Still, I wouldn't replace wheels on my car with ones I made myself from scratch... Just like I wouldn't replace reasonable complex library.
While sometimes reinventing the wheel is a useful exercise, as TFA lays out, this is often a symptom of a larger Not Invented Here mentality. This is generally a harmful tendency in some organizations that leads to derailing project deadlines, and misdirecting resources towards building and maintaining software that is not core to the company's mission.
So in most cases the advice to not reinvent the wheel is more helpful. Deciding to ignore it, especially within a corporate environment, should be backed by very good reasons.
When Primeagen was once interviewed, he built out a whole Java architecture; the interviewer asked him, "Have you heard of grep?" And that started a journey.
If it were to happen to me, feels like a full circle to go from glue and dependencies to pointers and data structures. A welcome reverie.
When I give this advice it usually means I don't think the output is better than the existing thing and the dependency cost is better paid in the form of integration.I probably don't think you'll really maintain your creation or think about others using it when you do.
As long as we are throwing shitty incentives around.
But on a more neutral note, it's a tradeoff with many moving parts. Different choices for different scenarios.
Yea, reinventing the wheel is a great way to learn. You're not going to hear an educator tell you to not reinvent the wheel.
The advice as I would give it is:
"Try to re-invent the things you are interested in".
"Do not underestimate the value of the continued interaction between reality and established solutions."
Don’t reinvent the wheel on a tight deadline while the rest of the team does useful work. Don’t reinvent the wheel and then expect to be rewarded or respected as if you had really invented something.
People who say "don't reinvent the wheel" should come up with something new to say.
But they can't, because they hate innovation so much.
I think reinventing the wheel would be like creating a wheel that does not spin or somethin... some youtubers have done it actually.
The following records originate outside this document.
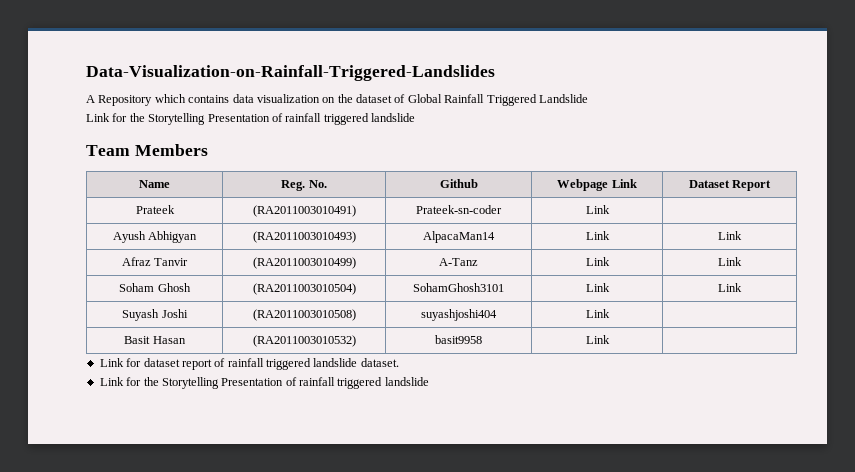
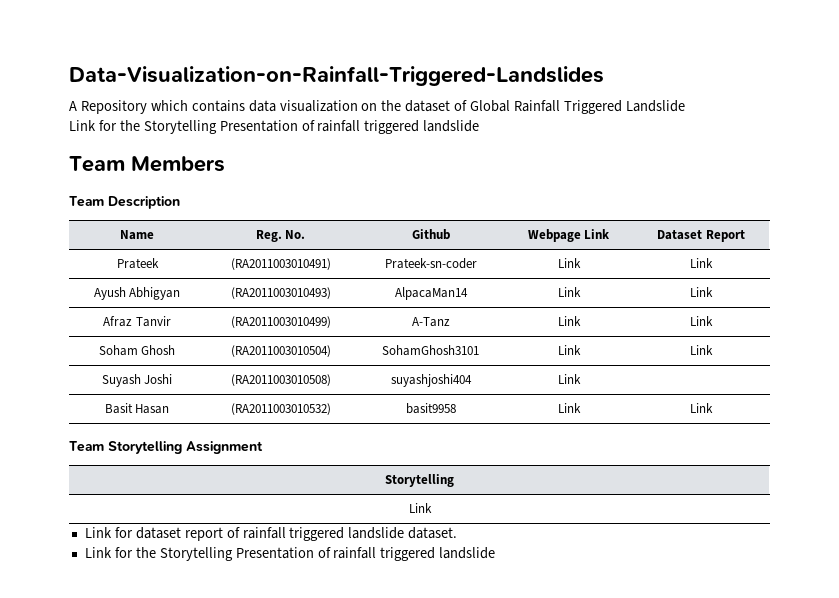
+ Team Description
- Prateek | (RA2011003010491) | Prateek-sn-coder | Link |
+ Prateek | (RA2011003010491) | Prateek-sn-coder | Link | Link
- Basit Hasan | (RA2011003010532) | basit9958 | Link |
+ Basit Hasan | (RA2011003010532) | basit9958 | Link | Link
+ Team Storytelling Assignment
+ Storytelling
+ Link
Its fun to mess around with but hard to create something valuable.
Why do you add a dependency? Because you need a certain functionality.
The alternative to adding this dependency is to write the code yourself.
That is totally feasible for a lot of dependencies.
That is totally infeasible for a lot of dependencies.
It's a trade off, as always. The fact is, that most of us, who do this for a living, need to ensure that our software runs and continues to run and may be adapted in a timely manner, when new requests come in from the client/owner.
Using dependencies or not using depdencencies isn't gonna change that.
Now, granted, some ecosystems are a bit extreme on the "let's add a dependency for this 1 line of code."
On the other hand: should I really roll my own crypto? (Jk)
Should I really write those 5000 lines of well tested code myself, just because I can? And because MAYBE it's not touched in a month from now?
Every (later executed) line I add to the project, be it one written by myself or an external dependency, becomes part of the code. So I have to be able to maintain it. Might be easier if I write it myself. Might be way more difficult and time consuming if I write it myself...
I have so many tasks to do and while I enjoy coding, I have to make my top priority a working system.
So should I mindlessly add dependencies? Of course not!
Should I just reinvent the whole world? Of course not! (Unless the client absolutely wants me to. And pays me to do it)
You will also rarely build a better implementation of these things than whatever is in the standard library or even some other library that already exists. If anything, it's better to, if one have a better idea, to contribute one's patches there.
A standard library data strucute or algorithm has to be something for everyone, so it can't be truly great at a specific thing. If you understand your specific use case extremely well it (and are competent...) it can be very easy to run circles around the standard library.